Provided records =>
####################

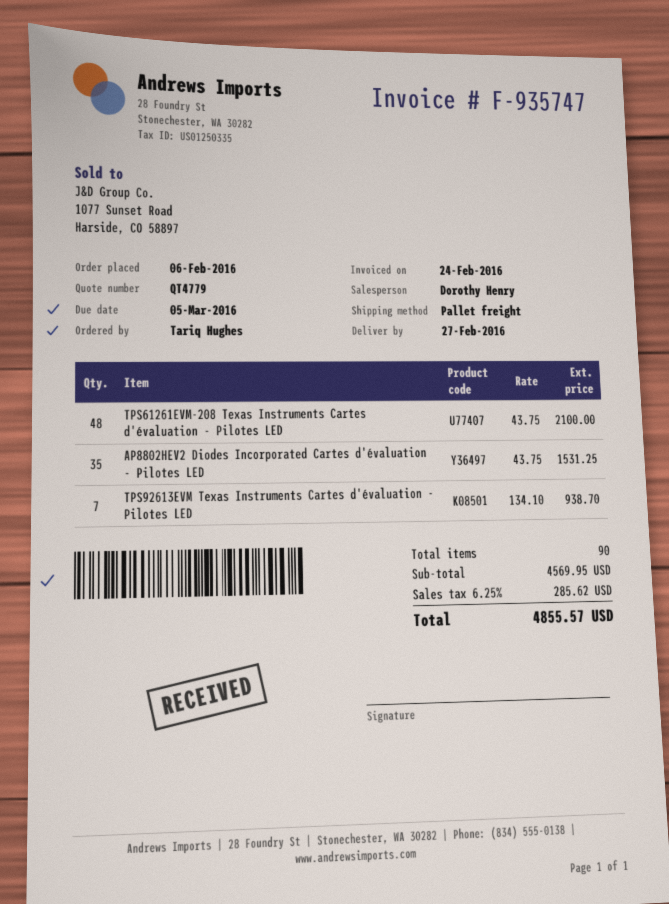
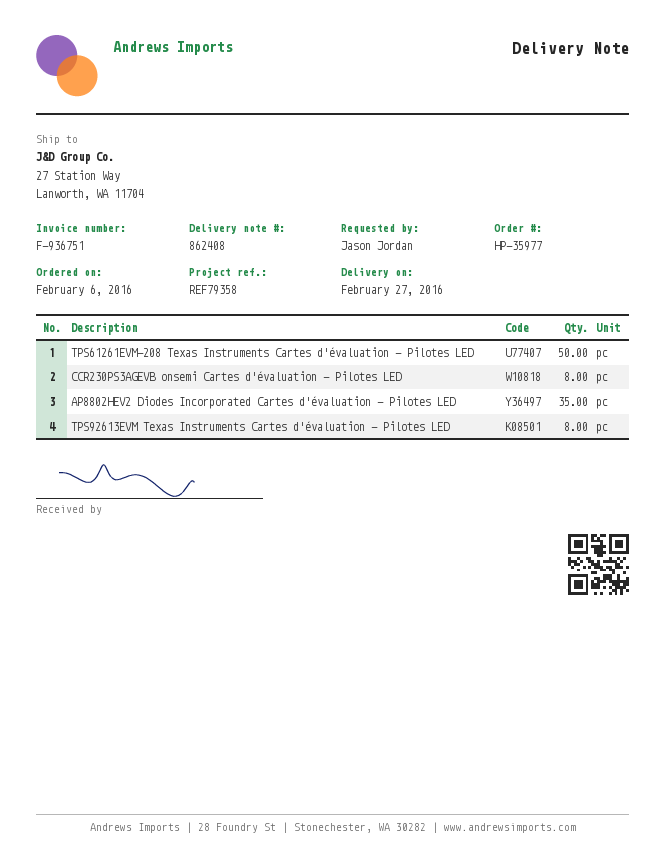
invoice number: F-935747 -> F-936751
ordered by: Tariq Hughes -> Jason Jordan
TPS61261EVM-208 Texas Instruments Cartes d'évaluation - Pilotes LED: 48 -> 50
TPS92613EVM Texas Instruments Cartes d'évaluation - Pilotes LED: 7 -> 8
CCR230PS3AGEVB onsemi Cartes d'évaluation - Pilotes LED: none -> 8

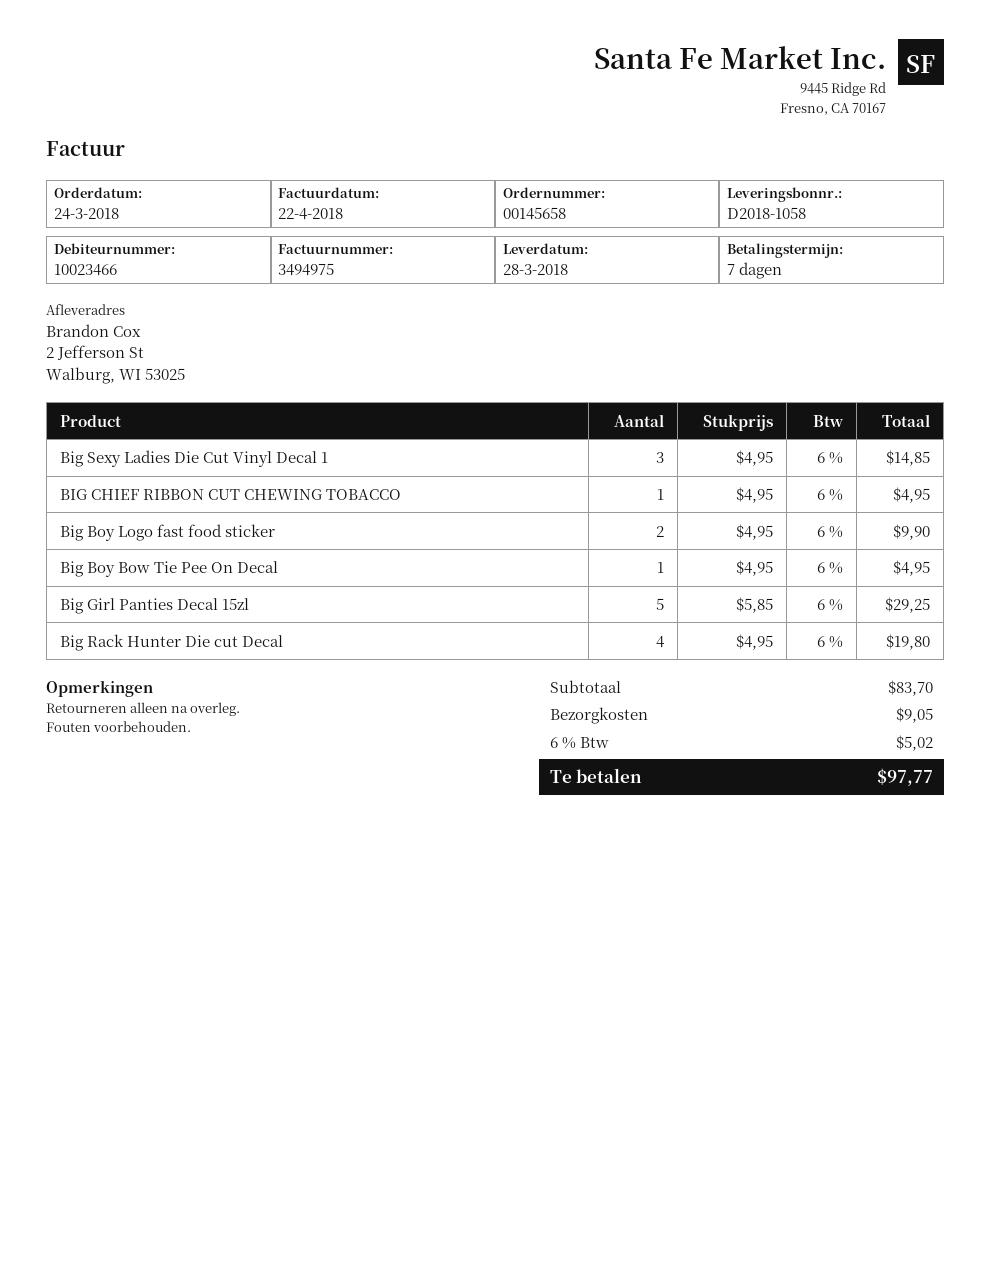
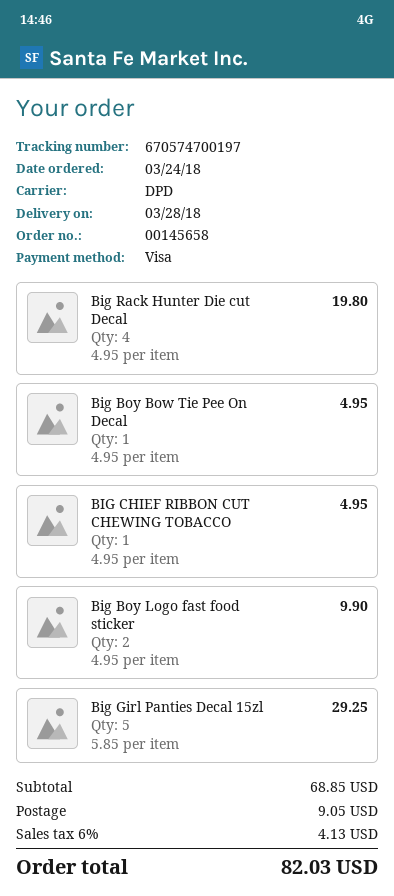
Big Sexy Ladies Die Cut Vinyl Decal 1: 3 x 4.95 = 14.85 -> none
subtotal: 83.70 -> 68.85
tax: 6% = 5.02 -> 6% = 4.13
total: 97.77 -> 82.03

####################

Your assignment => Beginning with the line that contains "TPS61261EVM-208 Texas Instruments" and ending with the final line of the entries, every line must be copied exactly; the pictures must not.

Written response =>
TPS61261EVM-208 Texas Instruments Cartes d'évaluation - Pilotes LED: 48 -> 50
TPS92613EVM Texas Instruments Cartes d'évaluation - Pilotes LED: 7 -> 8
CCR230PS3AGEVB onsemi Cartes d'évaluation - Pilotes LED: none -> 8

Big Sexy Ladies Die Cut Vinyl Decal 1: 3 x 4.95 = 14.85 -> none
subtotal: 83.70 -> 68.85
tax: 6% = 5.02 -> 6% = 4.13
total: 97.77 -> 82.03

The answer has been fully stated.